Ironically, when the Klingon Ambassador accused Kirk of such genocidal bigotry in The Voyage Home, everybody knew that was so far out of Kirk's character as to be ludicrous. But just two films later we're asked to do a 180 and believe something we already knew to be a lie.

Most film characters we just meet for the first time and yet they have known each other for a long time offscreen.
And very seldom are we asked to react to the betrayal the way we were asked to react to Valeris's betrayal. Because Spock's reaction is also wildly out of character, and could only be (slightly) justified in extreme circumstances not present in this film.
 
I dont want to drag this one about Star Trek VI, but Valeris was pretty dumb for a Vulcan. She should have known better to start all that mess and should have known that Spock was going to go into mind meld mode
All it takes is underestimating how far a person will go. And she underestimated Spock, just like the conspirators overestimated Kirk's bloodlust.
 
I read all 14. It's hilariously valid, though many of the answers to your ''why did or didn't they''s were due to stabs at humor, drama or visual coolness. (For example, Gorkon wasn't disintegrated in order for him to grunt his last words to Kirk.)

It'd be intriguing to see you take on STAR TREK II this way, sacred cow though it may be.

Should any single episode be sacred? Nope, and one could argue that such a pedestal creates more problems in turn. It should be okay to point out nitpicks, but still appreciate the greater aspects if not the whole of the episode if there's something good being said or attempted and doesn't feel like a hollow cheat or trivialized.

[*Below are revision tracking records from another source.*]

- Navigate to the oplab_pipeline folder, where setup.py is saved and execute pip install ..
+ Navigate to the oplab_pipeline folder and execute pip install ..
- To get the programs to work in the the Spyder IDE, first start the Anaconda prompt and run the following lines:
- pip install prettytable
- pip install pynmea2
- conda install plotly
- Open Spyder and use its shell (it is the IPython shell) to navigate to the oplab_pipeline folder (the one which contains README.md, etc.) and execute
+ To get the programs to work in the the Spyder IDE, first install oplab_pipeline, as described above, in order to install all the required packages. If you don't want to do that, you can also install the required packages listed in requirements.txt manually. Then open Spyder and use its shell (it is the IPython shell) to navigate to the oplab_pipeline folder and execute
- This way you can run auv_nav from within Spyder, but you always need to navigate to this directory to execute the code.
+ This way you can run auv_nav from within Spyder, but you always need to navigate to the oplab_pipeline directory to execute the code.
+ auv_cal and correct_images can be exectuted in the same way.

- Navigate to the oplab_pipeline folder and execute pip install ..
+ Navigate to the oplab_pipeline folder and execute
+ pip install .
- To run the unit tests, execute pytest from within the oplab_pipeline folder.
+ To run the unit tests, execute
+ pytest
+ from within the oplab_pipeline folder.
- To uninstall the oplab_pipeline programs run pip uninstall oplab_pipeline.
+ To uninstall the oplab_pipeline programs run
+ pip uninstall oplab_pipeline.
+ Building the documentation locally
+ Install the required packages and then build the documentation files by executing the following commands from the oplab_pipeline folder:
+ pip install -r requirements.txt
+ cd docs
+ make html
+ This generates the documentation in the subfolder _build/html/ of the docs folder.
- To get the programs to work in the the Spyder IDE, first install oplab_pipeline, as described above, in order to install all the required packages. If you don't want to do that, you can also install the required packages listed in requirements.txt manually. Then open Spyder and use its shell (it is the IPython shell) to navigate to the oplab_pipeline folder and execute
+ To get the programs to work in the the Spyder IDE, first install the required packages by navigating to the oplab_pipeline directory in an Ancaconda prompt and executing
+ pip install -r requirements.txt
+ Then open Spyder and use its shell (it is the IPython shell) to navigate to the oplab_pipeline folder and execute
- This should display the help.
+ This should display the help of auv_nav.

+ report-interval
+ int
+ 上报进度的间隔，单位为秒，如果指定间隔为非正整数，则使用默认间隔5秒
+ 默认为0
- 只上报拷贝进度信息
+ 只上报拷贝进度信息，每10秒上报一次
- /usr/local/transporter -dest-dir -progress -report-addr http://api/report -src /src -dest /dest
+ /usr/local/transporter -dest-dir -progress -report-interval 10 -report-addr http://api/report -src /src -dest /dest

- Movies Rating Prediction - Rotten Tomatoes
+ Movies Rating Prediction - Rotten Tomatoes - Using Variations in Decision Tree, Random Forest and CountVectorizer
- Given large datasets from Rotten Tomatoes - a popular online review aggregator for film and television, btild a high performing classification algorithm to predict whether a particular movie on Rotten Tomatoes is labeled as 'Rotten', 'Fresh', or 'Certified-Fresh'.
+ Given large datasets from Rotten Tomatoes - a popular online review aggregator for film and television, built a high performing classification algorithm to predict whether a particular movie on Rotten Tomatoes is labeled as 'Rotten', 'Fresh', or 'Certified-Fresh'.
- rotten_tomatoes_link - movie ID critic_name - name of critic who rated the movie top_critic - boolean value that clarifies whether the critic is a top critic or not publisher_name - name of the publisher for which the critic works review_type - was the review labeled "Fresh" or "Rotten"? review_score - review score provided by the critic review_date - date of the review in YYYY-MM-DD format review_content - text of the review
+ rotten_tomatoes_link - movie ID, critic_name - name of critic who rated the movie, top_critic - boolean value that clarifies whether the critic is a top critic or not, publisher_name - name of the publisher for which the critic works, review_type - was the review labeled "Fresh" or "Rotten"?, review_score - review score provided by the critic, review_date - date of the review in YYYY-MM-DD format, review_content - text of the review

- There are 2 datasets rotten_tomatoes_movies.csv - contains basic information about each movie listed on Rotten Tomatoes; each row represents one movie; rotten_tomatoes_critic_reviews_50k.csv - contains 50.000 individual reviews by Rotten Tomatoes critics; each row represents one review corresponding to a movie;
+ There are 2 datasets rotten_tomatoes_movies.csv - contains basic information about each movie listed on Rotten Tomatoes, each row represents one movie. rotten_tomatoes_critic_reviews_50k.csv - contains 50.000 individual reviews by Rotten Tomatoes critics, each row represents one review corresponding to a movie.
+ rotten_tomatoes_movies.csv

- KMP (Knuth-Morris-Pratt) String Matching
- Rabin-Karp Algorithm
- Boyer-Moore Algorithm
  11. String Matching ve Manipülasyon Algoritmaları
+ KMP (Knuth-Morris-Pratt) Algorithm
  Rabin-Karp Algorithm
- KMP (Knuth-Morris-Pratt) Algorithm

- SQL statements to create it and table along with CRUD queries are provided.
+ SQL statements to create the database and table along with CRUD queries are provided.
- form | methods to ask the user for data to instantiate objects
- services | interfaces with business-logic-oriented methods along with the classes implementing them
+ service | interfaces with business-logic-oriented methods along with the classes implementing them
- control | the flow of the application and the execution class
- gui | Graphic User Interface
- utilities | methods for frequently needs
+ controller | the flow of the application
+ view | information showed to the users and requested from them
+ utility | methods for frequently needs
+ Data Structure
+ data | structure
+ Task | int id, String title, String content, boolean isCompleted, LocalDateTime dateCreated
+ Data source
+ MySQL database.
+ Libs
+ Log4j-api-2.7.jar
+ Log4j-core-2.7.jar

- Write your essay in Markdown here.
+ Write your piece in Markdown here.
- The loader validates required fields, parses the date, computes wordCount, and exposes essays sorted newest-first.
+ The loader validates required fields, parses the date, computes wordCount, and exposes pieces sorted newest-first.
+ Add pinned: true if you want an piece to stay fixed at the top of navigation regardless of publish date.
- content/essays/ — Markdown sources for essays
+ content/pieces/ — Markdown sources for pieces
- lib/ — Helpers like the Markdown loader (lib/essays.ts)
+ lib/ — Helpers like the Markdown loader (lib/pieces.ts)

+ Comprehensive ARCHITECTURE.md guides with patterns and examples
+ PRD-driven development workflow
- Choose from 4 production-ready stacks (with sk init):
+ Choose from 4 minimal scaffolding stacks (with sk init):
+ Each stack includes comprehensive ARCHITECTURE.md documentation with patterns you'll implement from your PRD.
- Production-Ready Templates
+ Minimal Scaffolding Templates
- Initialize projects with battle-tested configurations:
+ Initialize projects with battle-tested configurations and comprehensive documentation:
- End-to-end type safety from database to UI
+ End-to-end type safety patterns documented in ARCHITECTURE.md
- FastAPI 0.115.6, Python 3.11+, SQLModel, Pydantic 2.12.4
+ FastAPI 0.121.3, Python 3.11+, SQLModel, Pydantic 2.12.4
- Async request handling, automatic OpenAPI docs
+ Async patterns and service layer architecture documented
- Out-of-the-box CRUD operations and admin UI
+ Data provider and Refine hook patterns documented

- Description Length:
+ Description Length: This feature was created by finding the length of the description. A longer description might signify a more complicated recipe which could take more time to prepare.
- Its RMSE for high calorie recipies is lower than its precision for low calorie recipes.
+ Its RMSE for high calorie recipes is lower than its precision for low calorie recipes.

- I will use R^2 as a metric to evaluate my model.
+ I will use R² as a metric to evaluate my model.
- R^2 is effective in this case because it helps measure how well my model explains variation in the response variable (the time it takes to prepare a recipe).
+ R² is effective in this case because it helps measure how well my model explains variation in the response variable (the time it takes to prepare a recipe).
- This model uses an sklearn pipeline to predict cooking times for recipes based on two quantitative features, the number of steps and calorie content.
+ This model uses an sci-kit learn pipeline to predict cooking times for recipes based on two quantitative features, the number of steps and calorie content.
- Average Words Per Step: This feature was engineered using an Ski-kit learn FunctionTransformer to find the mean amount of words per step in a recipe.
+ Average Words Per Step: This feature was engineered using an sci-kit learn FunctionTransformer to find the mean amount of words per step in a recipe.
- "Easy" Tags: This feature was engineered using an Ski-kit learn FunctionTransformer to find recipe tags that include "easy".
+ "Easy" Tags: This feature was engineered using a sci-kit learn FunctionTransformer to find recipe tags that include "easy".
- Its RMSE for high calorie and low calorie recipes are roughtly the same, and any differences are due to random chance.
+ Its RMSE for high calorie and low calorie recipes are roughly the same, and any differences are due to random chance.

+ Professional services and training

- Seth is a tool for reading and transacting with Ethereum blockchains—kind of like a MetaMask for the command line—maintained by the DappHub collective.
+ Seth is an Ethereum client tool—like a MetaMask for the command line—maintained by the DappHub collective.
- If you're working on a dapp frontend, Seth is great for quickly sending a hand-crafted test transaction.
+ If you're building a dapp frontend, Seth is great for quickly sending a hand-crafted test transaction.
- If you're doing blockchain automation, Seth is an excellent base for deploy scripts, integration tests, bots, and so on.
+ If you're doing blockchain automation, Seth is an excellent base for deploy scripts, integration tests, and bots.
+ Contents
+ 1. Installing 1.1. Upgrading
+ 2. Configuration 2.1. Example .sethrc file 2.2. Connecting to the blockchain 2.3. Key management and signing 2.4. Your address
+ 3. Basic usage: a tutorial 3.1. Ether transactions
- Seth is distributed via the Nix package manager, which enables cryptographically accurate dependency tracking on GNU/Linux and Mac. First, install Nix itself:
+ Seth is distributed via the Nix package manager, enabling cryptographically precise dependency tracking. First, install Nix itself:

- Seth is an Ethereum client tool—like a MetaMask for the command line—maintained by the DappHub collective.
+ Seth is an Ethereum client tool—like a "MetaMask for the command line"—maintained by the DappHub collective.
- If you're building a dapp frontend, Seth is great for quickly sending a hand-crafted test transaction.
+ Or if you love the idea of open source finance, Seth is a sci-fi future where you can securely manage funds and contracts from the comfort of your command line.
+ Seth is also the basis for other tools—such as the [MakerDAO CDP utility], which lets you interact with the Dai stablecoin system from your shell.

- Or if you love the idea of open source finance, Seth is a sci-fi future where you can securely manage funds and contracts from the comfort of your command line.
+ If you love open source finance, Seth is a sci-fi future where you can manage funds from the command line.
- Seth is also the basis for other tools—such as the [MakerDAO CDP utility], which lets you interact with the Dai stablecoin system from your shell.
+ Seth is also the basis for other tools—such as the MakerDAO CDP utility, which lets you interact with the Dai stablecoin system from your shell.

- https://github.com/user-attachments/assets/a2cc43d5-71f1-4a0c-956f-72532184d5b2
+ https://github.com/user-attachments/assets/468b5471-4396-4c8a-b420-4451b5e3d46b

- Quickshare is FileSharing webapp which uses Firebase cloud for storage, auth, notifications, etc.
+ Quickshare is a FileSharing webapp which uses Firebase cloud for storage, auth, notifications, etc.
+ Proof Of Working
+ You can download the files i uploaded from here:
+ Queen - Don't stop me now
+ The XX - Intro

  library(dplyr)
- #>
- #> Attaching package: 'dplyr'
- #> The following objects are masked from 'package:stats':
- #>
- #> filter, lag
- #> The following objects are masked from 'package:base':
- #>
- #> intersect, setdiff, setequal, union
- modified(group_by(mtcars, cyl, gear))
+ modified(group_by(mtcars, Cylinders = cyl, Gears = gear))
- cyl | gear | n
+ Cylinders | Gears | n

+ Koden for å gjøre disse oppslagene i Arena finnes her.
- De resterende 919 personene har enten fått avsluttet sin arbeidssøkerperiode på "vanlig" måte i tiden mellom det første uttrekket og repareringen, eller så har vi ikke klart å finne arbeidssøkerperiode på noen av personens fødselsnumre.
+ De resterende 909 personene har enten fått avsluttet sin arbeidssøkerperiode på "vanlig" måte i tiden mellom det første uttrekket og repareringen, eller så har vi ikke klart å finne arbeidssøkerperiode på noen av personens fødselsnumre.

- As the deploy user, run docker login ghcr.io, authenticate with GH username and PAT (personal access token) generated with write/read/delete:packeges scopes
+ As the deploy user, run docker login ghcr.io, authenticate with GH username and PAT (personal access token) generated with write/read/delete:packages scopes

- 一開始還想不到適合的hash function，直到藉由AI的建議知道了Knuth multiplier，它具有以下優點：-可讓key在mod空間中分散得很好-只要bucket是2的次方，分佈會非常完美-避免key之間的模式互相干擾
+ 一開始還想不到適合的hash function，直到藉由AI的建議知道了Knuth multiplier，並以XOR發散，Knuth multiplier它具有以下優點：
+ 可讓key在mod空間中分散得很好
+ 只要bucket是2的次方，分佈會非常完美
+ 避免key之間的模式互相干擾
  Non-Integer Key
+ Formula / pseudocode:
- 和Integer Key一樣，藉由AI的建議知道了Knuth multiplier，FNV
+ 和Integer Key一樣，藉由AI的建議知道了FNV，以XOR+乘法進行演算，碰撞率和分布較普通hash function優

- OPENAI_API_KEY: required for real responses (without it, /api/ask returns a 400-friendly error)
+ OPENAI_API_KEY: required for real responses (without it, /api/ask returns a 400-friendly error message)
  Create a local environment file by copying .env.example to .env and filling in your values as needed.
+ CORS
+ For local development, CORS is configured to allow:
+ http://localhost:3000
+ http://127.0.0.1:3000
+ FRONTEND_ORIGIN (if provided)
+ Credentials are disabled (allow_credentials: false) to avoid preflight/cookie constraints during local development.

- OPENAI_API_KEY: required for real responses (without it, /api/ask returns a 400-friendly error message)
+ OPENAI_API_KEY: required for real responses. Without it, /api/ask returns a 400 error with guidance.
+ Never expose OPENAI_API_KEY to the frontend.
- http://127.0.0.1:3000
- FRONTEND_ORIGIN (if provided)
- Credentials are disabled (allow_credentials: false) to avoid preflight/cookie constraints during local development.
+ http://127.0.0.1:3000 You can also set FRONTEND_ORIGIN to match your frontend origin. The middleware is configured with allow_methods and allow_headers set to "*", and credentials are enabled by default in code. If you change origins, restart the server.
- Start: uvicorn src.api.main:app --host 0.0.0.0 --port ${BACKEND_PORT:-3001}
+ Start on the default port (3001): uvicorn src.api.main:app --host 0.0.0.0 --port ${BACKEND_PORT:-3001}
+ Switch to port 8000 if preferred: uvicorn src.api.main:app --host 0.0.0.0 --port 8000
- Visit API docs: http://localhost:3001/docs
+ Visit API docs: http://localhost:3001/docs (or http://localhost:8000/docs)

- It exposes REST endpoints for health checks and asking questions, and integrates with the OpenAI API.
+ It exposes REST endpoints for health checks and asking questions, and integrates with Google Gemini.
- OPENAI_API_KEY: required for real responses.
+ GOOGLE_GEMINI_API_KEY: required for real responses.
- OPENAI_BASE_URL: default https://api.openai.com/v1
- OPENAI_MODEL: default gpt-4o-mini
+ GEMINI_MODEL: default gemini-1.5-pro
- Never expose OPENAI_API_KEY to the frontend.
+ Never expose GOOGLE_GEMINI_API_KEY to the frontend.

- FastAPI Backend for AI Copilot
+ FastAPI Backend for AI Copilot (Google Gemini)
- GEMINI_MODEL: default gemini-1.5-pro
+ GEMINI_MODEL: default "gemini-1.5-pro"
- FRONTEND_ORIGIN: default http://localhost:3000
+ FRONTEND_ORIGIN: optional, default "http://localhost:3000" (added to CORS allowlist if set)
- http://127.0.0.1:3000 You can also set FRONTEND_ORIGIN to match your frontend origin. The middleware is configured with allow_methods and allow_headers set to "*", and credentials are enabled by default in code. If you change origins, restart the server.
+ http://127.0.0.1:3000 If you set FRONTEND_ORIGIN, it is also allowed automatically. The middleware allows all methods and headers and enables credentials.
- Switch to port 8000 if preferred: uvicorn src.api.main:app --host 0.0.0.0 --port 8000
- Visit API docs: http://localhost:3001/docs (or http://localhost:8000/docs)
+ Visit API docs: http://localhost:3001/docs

All that often gets lost in translation...

...not to mention the other quibble of written text versus verbal inflection applied. Take any script from "The Big Bang Theory" or any other sitcom. Without the actors' inflection and nuances, a lot of scenes could easily be interpreted in a different way. People have used descriptors such as "creepy" for some scenes.

That said, as much as the finished product is its own thing, the time and other constraints in script creation add their own universe - sometimes scripts are rewritten on the day of filming. Pretend you're an actor, having spent a week to remember lines and say them as an actual being rather than looking like you're reading a cue card like how so many commercials do. Seven days later and you get a new piece of paper, with lines crossed out and other dialogue in their places. You have anywhere between 3 hours and 3 minutes to remember them concretely... A little empathy is generally deserved, though if they have 2 years to hone a script rather than (1/2 year all while being involved in other scripts at the same time)... the objective fact remains that no movie is 100% perfect, no matter how it's presented. And there are ways to try to hide the blemishes, with some working better than others... never mind that, even with two years, writers' block is still "a thing" as well...
 
Ironically, when the Klingon Ambassador accused Kirk of such genocidal bigotry in The Voyage Home, everybody knew that was so far out of Kirk's character as to be ludicrous. But just two films later we're asked to do a 180 and believe something we already knew to be a lie.
No, we're asked to believe Kirk is angry in the moment and overreacts to basically being forced in to a diplomatic role with an enemy.
 
(spoiler for Discovery)
Oh come on Starfleet was pulling punches. They would've gotten Michael Burnham to meet with them if she were still around, the one who started the 2250s Klingon war.